Que dit la Constitution ?
L’article 305 de la Constitution nigériane permet au président de déclarer l’état d’urgence en cas de menace grave contre la stabilité du pays. Cette décision doit être publiée officiellement et transmise aux présidents du Sénat et de la Chambre des représentants, qui doivent la soumettre à un vote des deux tiers du Parlement. Parmi les situations justifiant une telle mesure figurent un conflit armé, une paralysie du gouvernement local, une catastrophe naturelle ou toute menace majeure compromettant la sécurité publique.
Une crise institutionnelle avérée
Depuis deux ans, l’Assemblée législative et le gouverneur de Rivers étaient en conflit ouvert, empêchant l’adoption du budget et le bon fonctionnement des institutions. La Cour suprême du Nigeria a même estimé que la gouvernance démocratique était inexistante dans cet État. Des infrastructures publiques ont été attaquées, des groupes militants menaçaient de recourir à la violence et des sabotages d’oléoducs mettaient en péril l’industrie pétrolière, vitale pour l’économie nigériane.

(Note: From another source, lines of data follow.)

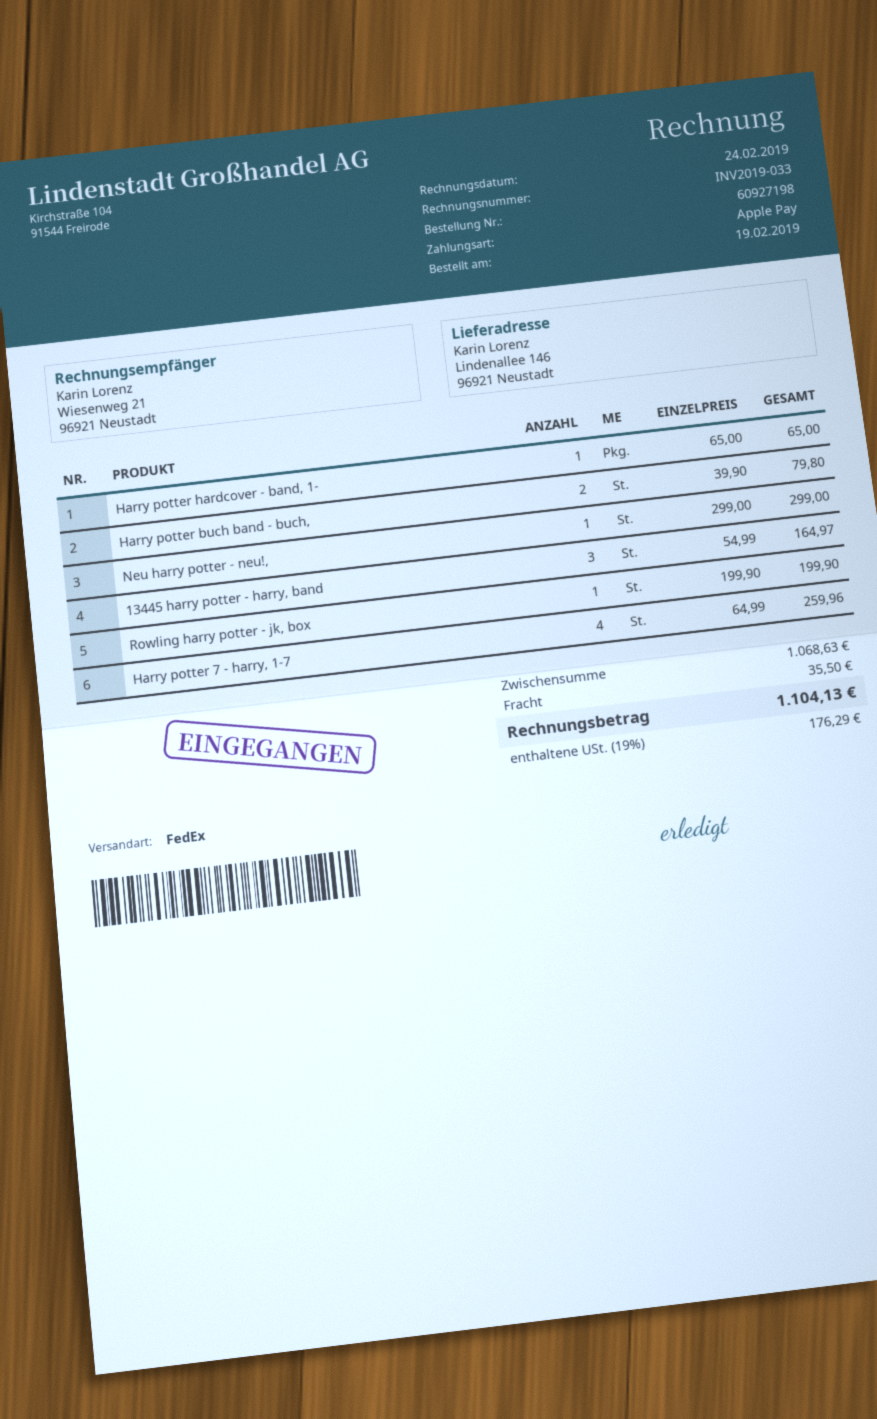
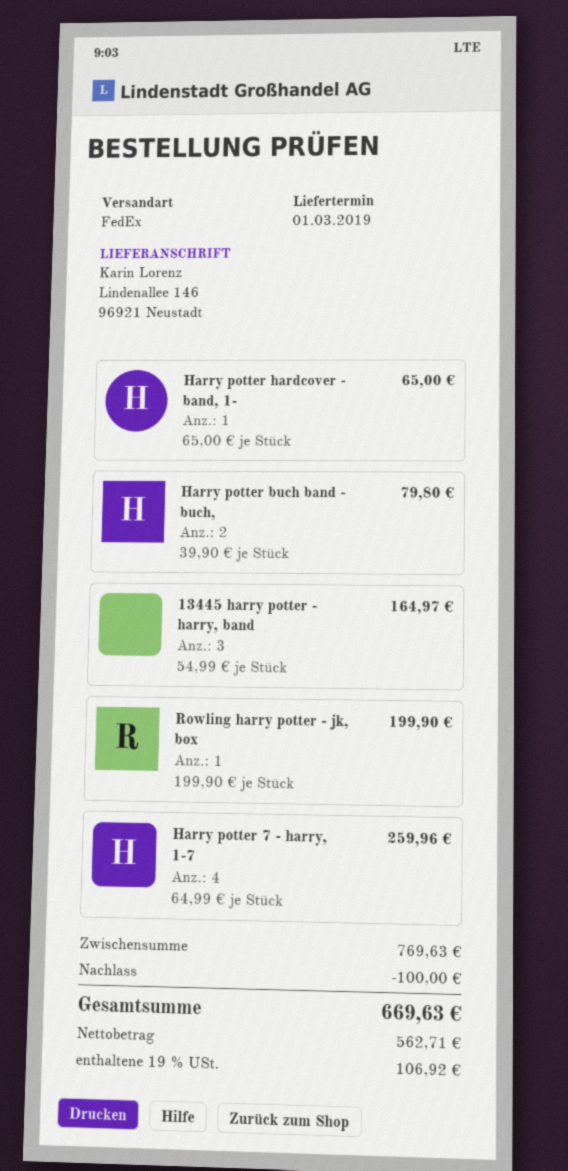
Neu harry potter - neu!,: 1 x 299.00 = 299.00 -> none
subtotal: 1068.63 -> 769.63
discount: none -> 100.00
shipping: 35.50 -> none
tax: 19% = 176.29 -> 19% = 106.92
total: 1104.13 -> 669.63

Une procédure légale, mais contestable
Si la Constitution autorise le président à décréter l’état d’urgence, elle ne précise pas s’il peut suspendre des élus locaux. Tinubu s’appuie sur un précédent : en 2004, Olusegun Obasanjo avait pris une décision similaire dans l’État du Plateau. Toutefois, aucune juridiction ne s’est encore prononcée sur la légalité de telles mesures.
Un autre point pose problème : l’Assemblée nationale a procédé à un vote à main levée pour valider la proclamation de l’état d’urgence, alors que la Constitution exige une approbation formelle des deux tiers du Parlement. Sans enregistrement officiel des votes, cette approbation pourrait être contestée.
Quel pouvoir pour l’administrateur désigné ?
En l’absence du gouverneur et de l’Assemblée, un administrateur temporaire a été nommé. Son rôle est d’assurer la continuité des services publics, de maintenir l’ordre et de collaborer avec l’Assemblée nationale pour stabiliser la situation. Son autorité reste toutefois limitée dans le temps.
Une décision qui pourrait être contestée
L’état d’urgence décrété par Tinubu semble justifié par la gravité de la crise, mais sa mise en œuvre présente des fragilités juridiques. Si des recours sont déposés devant la justice nigériane, ce dossier pourrait devenir un test décisif pour l’équilibre des pouvoirs au Nigeria.